(Web interface edit records)
▼▼▼

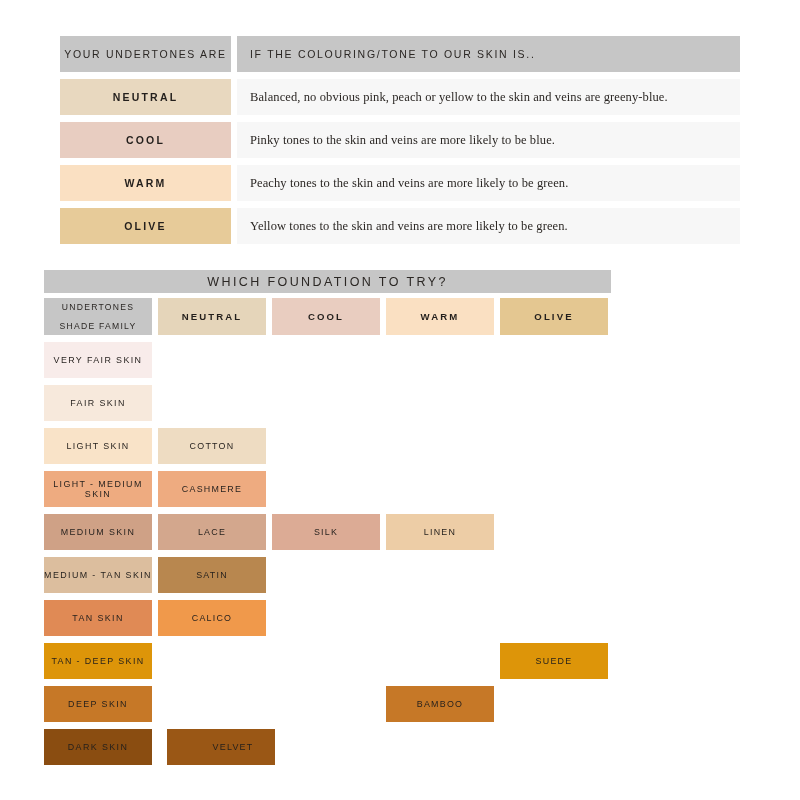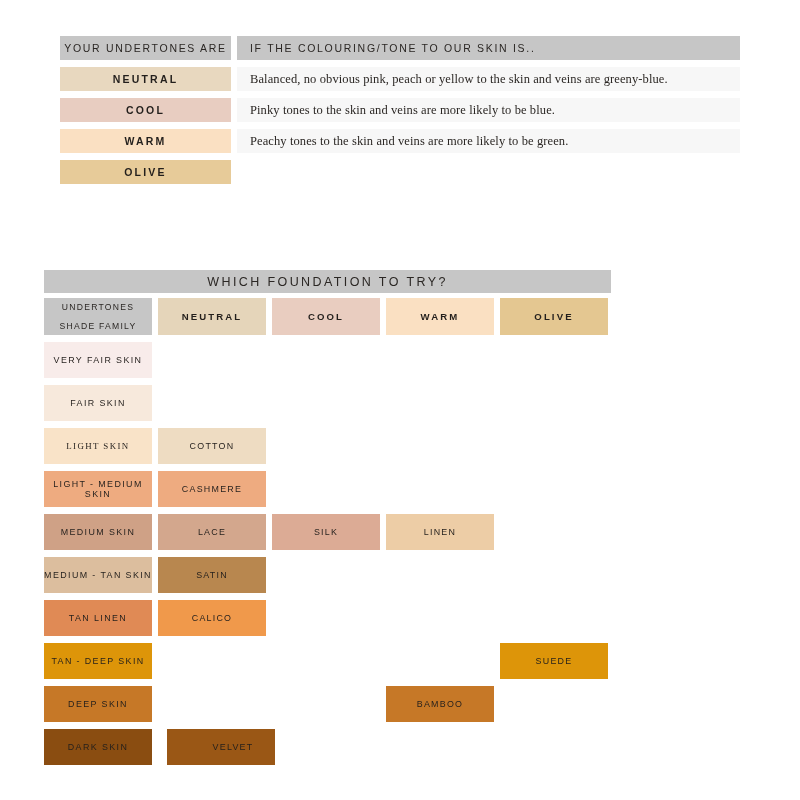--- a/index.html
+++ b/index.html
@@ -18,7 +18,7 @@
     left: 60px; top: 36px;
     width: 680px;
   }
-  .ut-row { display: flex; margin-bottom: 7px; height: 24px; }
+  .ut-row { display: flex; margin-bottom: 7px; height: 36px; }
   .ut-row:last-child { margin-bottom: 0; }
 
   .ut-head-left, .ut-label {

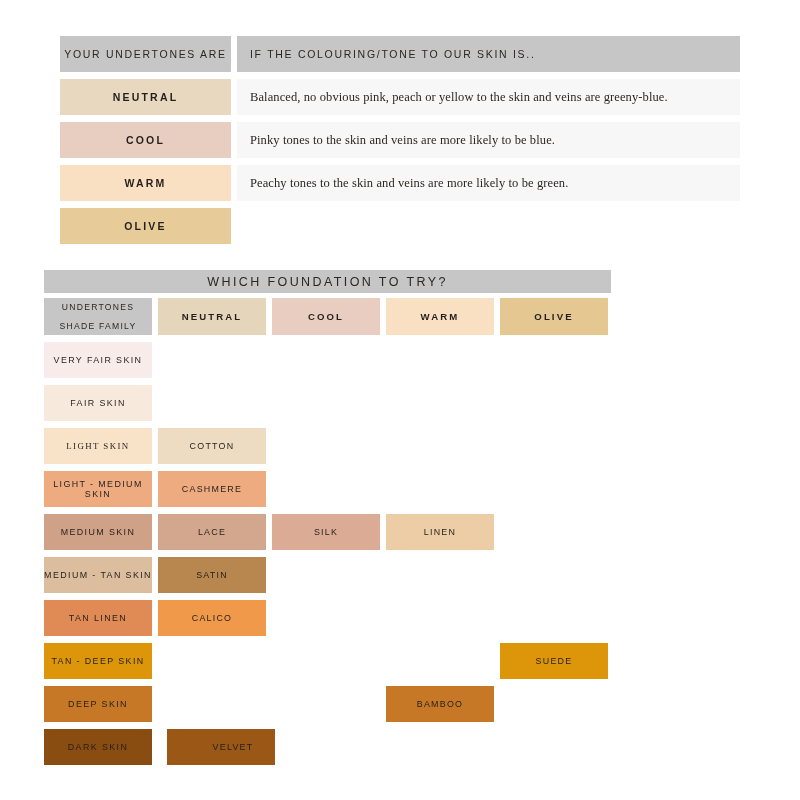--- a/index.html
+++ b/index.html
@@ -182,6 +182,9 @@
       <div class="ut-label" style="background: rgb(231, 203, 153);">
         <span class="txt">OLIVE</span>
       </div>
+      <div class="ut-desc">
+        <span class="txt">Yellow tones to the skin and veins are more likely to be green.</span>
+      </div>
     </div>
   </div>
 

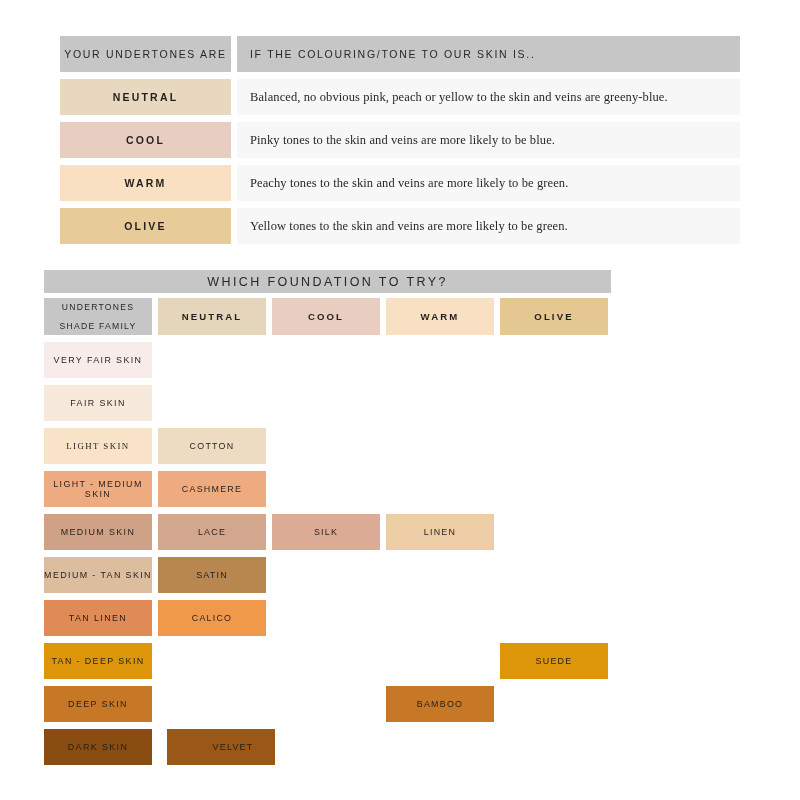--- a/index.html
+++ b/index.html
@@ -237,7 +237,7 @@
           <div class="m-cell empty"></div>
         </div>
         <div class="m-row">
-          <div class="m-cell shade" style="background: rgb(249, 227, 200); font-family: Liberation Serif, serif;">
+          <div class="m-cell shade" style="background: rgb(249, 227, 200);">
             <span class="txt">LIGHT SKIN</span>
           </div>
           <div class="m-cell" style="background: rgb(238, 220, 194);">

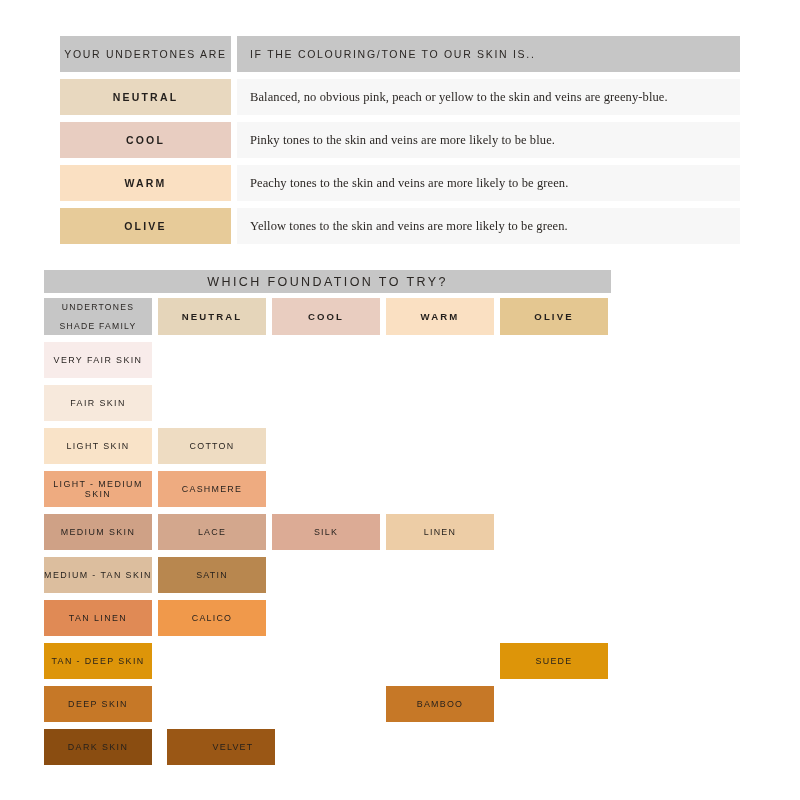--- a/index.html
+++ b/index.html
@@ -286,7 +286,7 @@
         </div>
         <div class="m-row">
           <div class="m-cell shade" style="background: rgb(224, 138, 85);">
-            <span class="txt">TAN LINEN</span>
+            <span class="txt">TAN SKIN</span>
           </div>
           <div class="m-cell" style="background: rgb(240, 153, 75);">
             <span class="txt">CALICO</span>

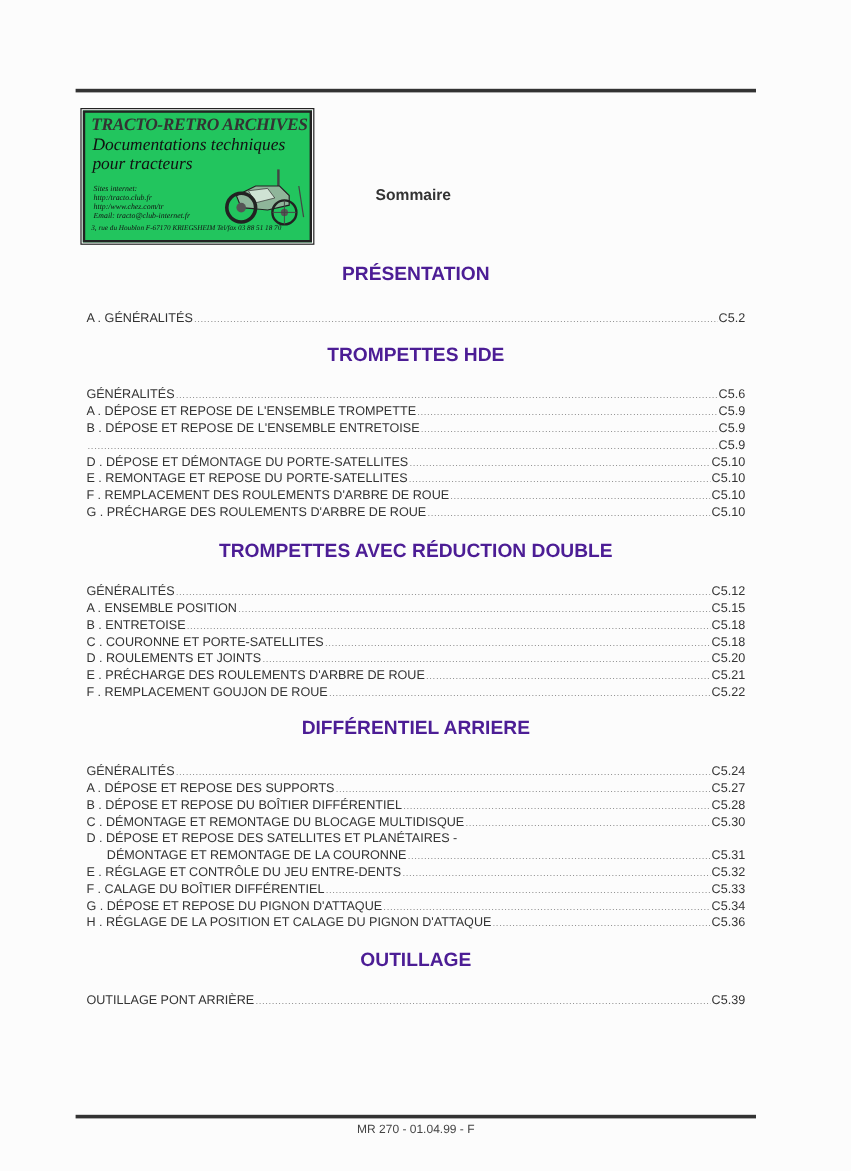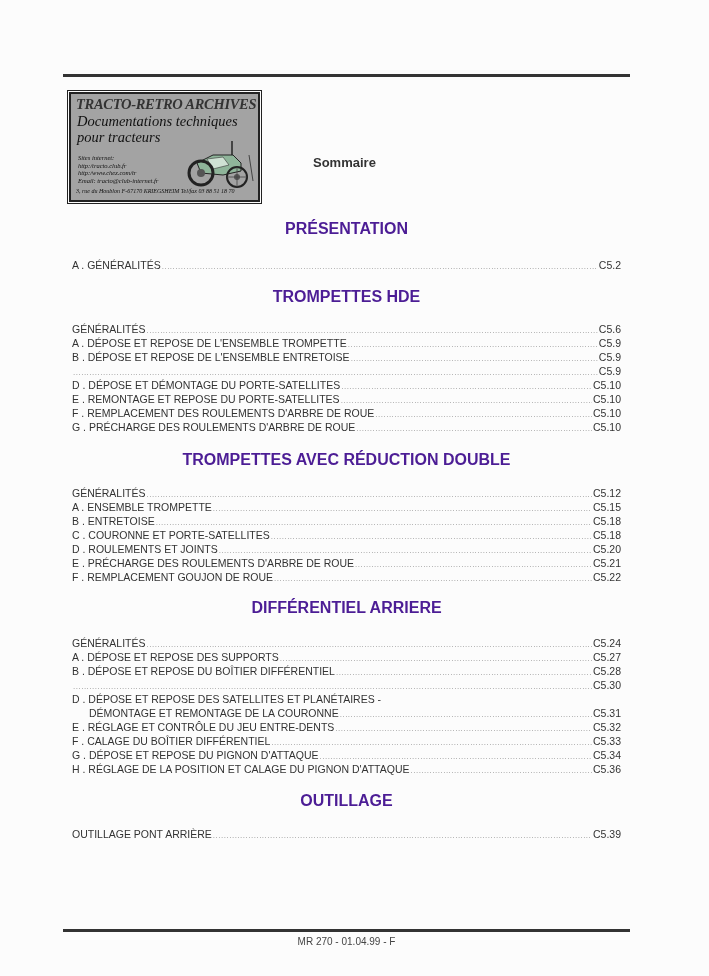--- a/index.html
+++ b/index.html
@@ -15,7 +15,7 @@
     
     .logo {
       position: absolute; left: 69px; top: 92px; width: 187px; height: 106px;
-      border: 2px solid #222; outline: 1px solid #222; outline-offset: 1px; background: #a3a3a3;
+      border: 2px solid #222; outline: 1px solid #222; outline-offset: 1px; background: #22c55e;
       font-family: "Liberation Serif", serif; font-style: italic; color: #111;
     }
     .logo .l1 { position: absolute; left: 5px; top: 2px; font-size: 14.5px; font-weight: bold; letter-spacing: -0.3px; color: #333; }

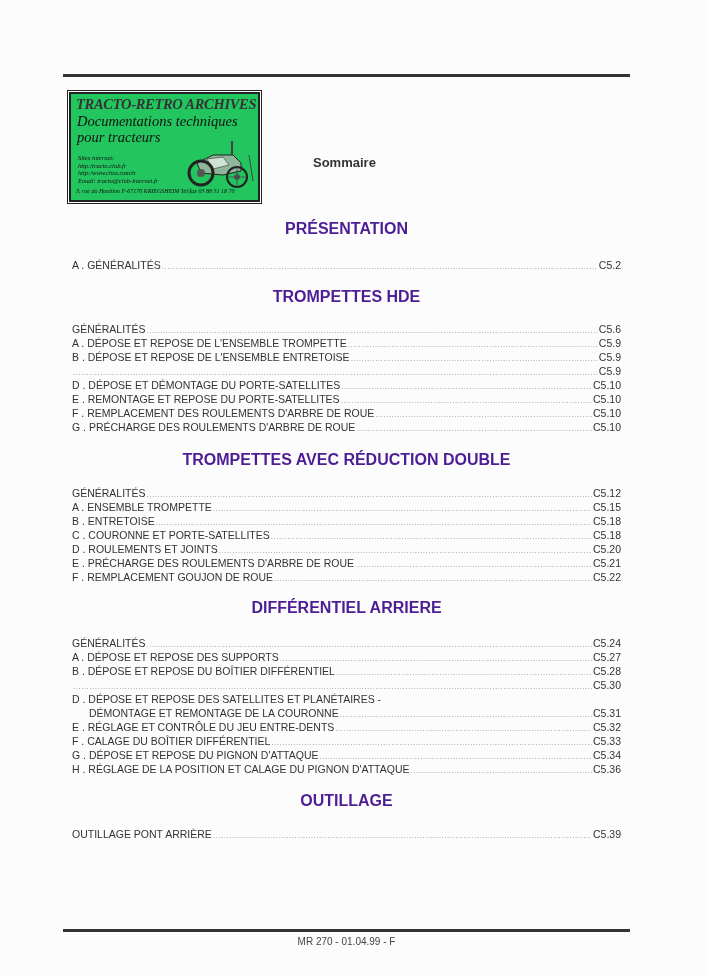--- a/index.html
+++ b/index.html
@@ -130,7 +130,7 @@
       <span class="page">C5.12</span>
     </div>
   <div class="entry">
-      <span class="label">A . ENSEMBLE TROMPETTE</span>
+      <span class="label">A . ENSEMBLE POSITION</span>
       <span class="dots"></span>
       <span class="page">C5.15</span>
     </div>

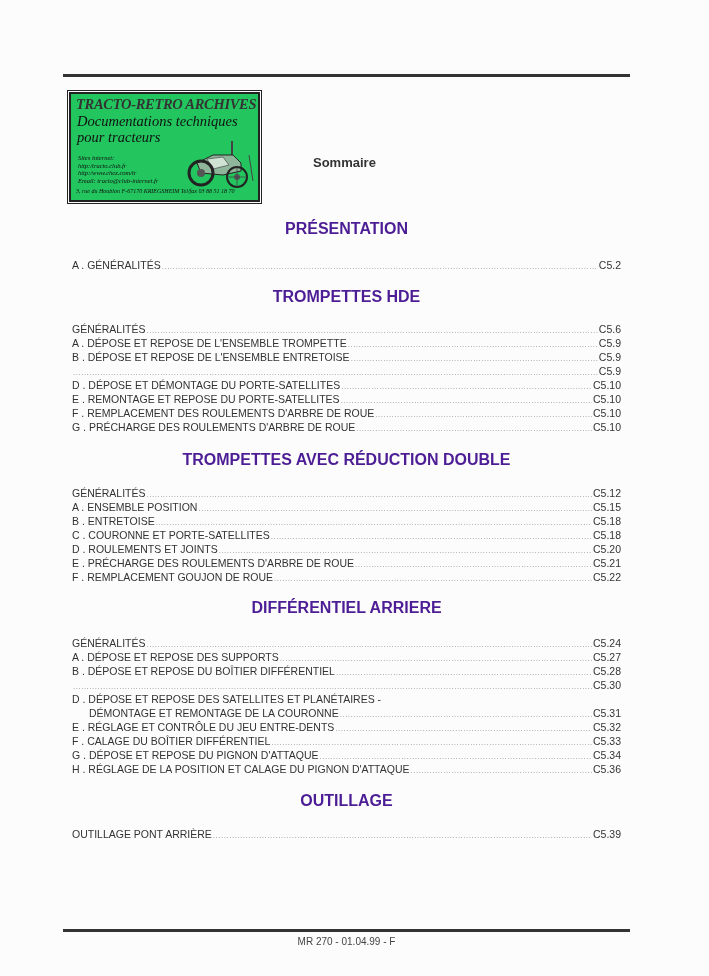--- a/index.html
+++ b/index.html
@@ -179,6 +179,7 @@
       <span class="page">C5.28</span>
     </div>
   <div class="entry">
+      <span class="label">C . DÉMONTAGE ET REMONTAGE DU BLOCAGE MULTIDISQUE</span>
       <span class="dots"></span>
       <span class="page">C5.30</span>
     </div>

▲▲▲

§ **WHAT THE EXERCISE ASKS**: Please print each entry exactly as it stands, without the pictures.

§ **ANSWER FOR THE TASK**:
--- a/index.html
+++ b/index.html
@@ -18,7 +18,7 @@
     left: 60px; top: 36px;
     width: 680px;
   }
-  .ut-row { display: flex; margin-bottom: 7px; height: 24px; }
+  .ut-row { display: flex; margin-bottom: 7px; height: 36px; }
   .ut-row:last-child { margin-bottom: 0; }
 
   .ut-head-left, .ut-label {

--- a/index.html
+++ b/index.html
@@ -182,6 +182,9 @@
       <div class="ut-label" style="background: rgb(231, 203, 153);">
         <span class="txt">OLIVE</span>
       </div>
+      <div class="ut-desc">
+        <span class="txt">Yellow tones to the skin and veins are more likely to be green.</span>
+      </div>
     </div>
   </div>
 

--- a/index.html
+++ b/index.html
@@ -237,7 +237,7 @@
           <div class="m-cell empty"></div>
         </div>
         <div class="m-row">
-          <div class="m-cell shade" style="background: rgb(249, 227, 200); font-family: Liberation Serif, serif;">
+          <div class="m-cell shade" style="background: rgb(249, 227, 200);">
             <span class="txt">LIGHT SKIN</span>
           </div>
           <div class="m-cell" style="background: rgb(238, 220, 194);">

--- a/index.html
+++ b/index.html
@@ -286,7 +286,7 @@
         </div>
         <div class="m-row">
           <div class="m-cell shade" style="background: rgb(224, 138, 85);">
-            <span class="txt">TAN LINEN</span>
+            <span class="txt">TAN SKIN</span>
           </div>
           <div class="m-cell" style="background: rgb(240, 153, 75);">
             <span class="txt">CALICO</span>

--- a/index.html
+++ b/index.html
@@ -15,7 +15,7 @@
     
     .logo {
       position: absolute; left: 69px; top: 92px; width: 187px; height: 106px;
-      border: 2px solid #222; outline: 1px solid #222; outline-offset: 1px; background: #a3a3a3;
+      border: 2px solid #222; outline: 1px solid #222; outline-offset: 1px; background: #22c55e;
       font-family: "Liberation Serif", serif; font-style: italic; color: #111;
     }
     .logo .l1 { position: absolute; left: 5px; top: 2px; font-size: 14.5px; font-weight: bold; letter-spacing: -0.3px; color: #333; }

--- a/index.html
+++ b/index.html
@@ -130,7 +130,7 @@
       <span class="page">C5.12</span>
     </div>
   <div class="entry">
-      <span class="label">A . ENSEMBLE TROMPETTE</span>
+      <span class="label">A . ENSEMBLE POSITION</span>
       <span class="dots"></span>
       <span class="page">C5.15</span>
     </div>

--- a/index.html
+++ b/index.html
@@ -179,6 +179,7 @@
       <span class="page">C5.28</span>
     </div>
   <div class="entry">
+      <span class="label">C . DÉMONTAGE ET REMONTAGE DU BLOCAGE MULTIDISQUE</span>
       <span class="dots"></span>
       <span class="page">C5.30</span>
     </div>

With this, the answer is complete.